-- Work task --
Look through the entries below and say how many lines contain the string "above". Give the number only.

-- Source records --
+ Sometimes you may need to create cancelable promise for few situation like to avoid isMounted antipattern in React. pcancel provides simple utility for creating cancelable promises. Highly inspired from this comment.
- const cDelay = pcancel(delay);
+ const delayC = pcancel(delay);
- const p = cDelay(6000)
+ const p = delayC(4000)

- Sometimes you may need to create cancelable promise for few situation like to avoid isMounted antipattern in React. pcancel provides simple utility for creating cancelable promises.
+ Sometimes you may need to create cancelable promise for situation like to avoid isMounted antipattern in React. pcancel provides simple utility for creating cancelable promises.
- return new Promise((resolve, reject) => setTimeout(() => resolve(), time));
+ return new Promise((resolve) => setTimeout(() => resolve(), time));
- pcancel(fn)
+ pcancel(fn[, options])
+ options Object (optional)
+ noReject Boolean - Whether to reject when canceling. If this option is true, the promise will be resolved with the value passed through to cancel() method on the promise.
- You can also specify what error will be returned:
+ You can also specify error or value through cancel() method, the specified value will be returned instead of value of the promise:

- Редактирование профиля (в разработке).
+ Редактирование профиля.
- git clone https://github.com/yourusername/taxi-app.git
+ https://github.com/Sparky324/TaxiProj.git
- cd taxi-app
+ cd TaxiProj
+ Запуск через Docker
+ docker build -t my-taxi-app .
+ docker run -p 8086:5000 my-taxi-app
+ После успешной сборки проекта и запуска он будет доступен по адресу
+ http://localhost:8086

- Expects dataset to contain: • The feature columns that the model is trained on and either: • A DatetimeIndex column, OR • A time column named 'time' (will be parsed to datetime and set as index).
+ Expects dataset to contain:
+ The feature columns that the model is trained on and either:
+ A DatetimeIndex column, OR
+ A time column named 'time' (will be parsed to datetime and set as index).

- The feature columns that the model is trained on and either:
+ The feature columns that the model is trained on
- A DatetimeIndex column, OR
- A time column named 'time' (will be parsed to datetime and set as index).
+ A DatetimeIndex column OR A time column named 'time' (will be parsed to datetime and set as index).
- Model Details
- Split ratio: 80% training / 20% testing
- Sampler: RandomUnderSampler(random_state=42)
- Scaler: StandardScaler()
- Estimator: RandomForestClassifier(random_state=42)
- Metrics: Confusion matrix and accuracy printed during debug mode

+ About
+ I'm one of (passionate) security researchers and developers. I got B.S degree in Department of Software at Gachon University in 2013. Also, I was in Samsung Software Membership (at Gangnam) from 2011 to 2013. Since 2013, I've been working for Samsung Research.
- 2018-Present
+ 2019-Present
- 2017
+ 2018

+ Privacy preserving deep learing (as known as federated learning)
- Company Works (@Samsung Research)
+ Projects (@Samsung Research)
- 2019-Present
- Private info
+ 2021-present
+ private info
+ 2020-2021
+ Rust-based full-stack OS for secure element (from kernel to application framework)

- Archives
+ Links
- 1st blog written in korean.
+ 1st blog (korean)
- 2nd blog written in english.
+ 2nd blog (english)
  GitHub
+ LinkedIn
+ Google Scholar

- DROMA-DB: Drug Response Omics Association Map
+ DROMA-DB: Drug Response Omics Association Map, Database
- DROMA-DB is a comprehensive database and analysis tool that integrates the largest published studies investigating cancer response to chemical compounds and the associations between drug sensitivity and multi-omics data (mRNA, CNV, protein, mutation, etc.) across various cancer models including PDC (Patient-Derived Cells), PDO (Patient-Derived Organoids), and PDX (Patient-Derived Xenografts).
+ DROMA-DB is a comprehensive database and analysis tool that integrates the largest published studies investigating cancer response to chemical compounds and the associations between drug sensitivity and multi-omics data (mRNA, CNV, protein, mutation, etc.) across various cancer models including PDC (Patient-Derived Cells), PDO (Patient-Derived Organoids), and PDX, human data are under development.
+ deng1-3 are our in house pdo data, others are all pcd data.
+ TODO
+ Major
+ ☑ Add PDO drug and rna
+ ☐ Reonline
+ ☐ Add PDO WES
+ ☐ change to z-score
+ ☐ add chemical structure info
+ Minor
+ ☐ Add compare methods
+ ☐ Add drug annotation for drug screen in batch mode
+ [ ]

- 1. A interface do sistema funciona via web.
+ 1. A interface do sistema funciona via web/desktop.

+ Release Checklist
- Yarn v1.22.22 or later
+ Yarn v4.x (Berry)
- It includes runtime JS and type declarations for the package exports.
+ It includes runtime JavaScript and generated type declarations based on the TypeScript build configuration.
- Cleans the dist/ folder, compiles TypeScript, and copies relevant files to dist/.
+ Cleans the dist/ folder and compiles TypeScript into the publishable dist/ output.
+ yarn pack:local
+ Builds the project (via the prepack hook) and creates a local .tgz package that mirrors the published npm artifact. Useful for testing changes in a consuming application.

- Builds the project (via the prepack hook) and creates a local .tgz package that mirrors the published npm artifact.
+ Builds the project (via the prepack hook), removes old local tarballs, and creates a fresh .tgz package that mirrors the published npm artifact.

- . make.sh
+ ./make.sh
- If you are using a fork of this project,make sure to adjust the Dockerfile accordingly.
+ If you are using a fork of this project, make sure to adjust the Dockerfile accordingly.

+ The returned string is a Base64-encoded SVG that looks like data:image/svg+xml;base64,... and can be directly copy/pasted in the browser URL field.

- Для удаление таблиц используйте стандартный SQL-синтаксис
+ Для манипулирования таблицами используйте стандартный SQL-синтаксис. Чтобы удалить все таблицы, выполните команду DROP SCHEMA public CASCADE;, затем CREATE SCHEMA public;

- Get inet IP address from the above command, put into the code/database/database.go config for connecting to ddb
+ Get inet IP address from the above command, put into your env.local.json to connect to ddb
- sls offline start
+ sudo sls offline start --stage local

-- Result of this exercise --
2